The listing below holds pictures; exclude them. Return exactly the lines from the one with "align-items: center ->" through the one with "#be185d -> #737373".

• [Material supplied]:
▬▬▬▬▬▬▬▬▬▬

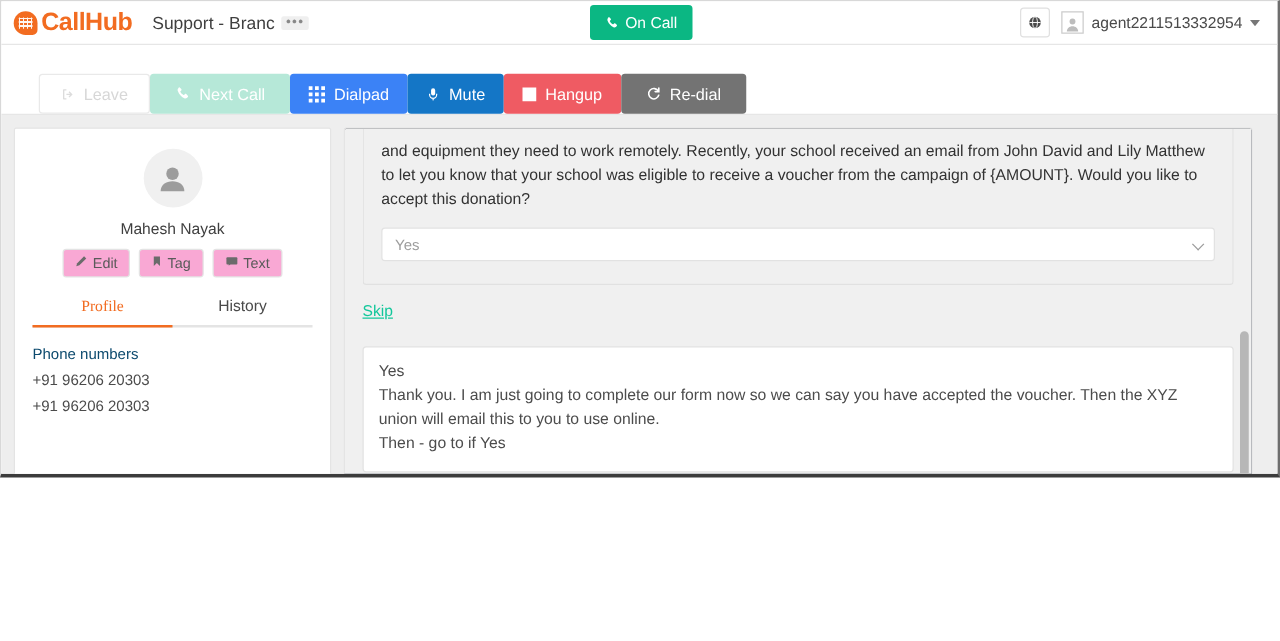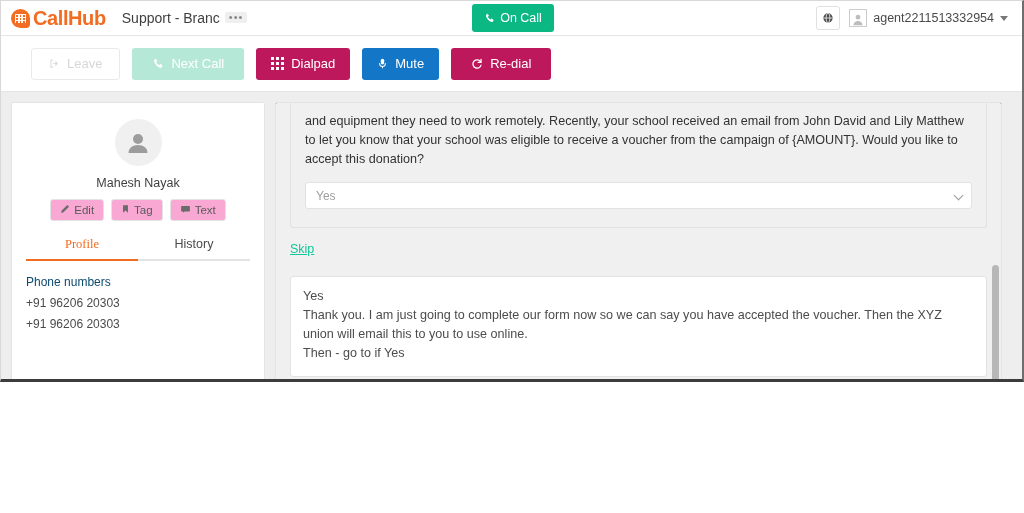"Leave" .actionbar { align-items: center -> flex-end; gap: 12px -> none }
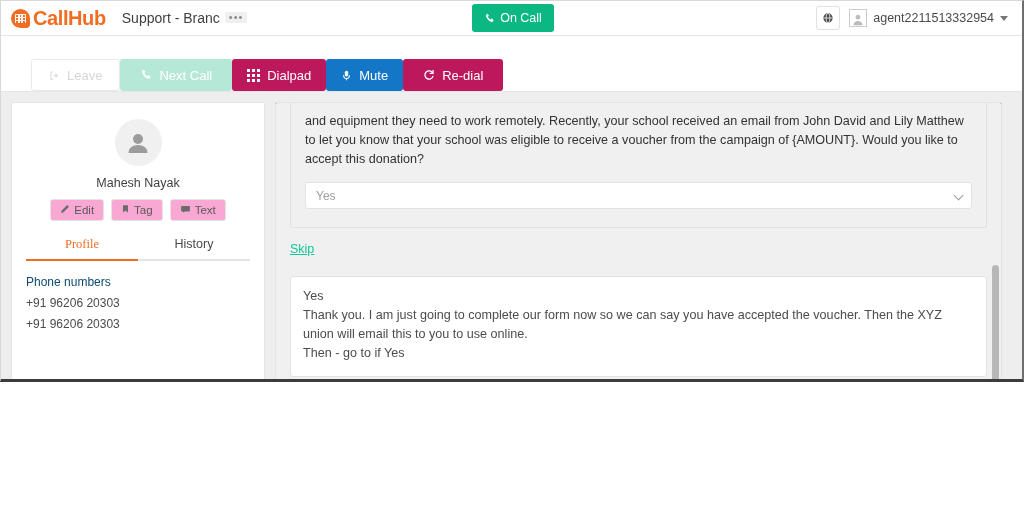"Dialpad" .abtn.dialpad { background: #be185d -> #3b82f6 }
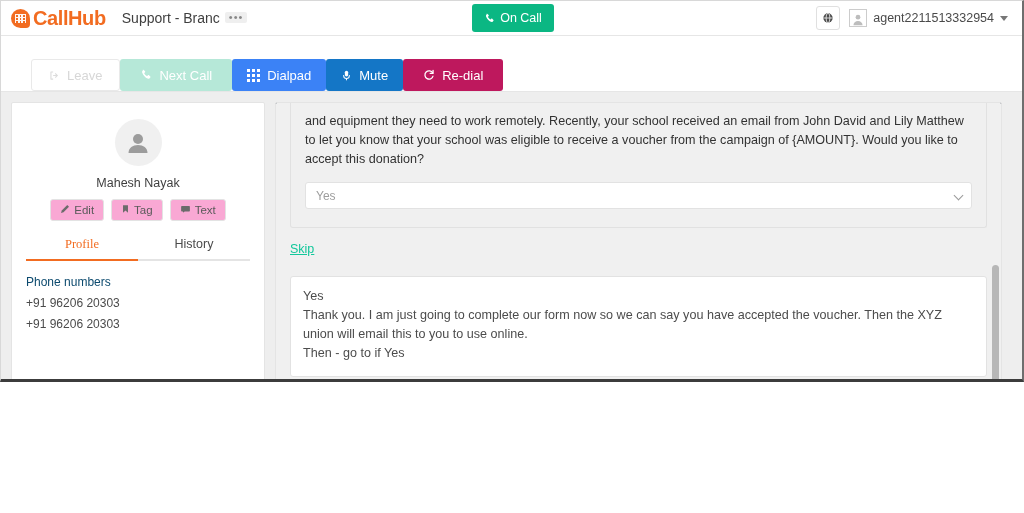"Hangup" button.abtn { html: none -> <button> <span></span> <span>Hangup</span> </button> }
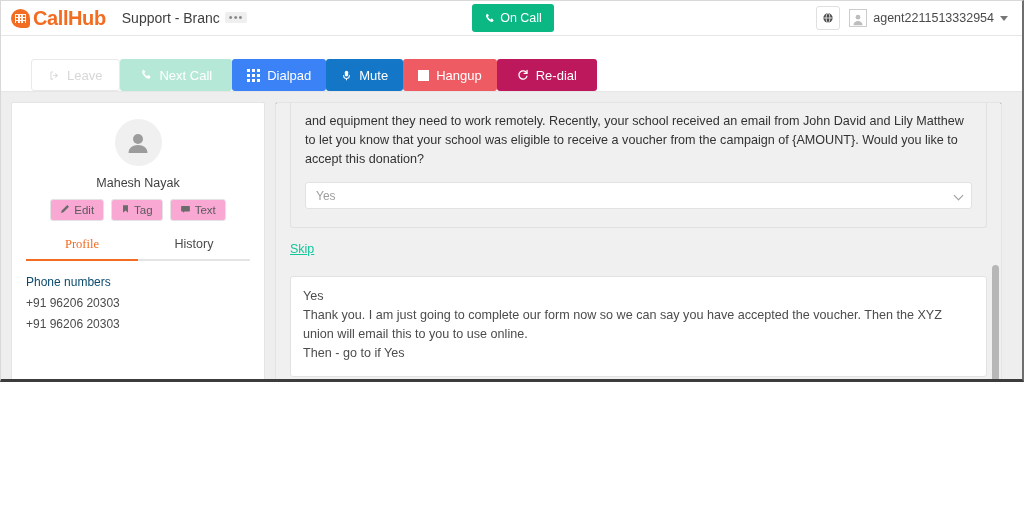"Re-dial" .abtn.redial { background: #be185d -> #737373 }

▬▬▬▬▬▬▬▬▬▬

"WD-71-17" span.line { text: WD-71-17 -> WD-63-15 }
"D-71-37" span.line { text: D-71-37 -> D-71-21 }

▬▬▬▬▬▬▬▬▬▬

• [Response for this exercise]:
"Leave" .actionbar { align-items: center -> flex-end; gap: 12px -> none }
"Dialpad" .abtn.dialpad { background: #be185d -> #3b82f6 }
"Hangup" button.abtn { html: none -> <button> <span></span> <span>Hangup</span> </button> }
"Re-dial" .abtn.redial { background: #be185d -> #737373 }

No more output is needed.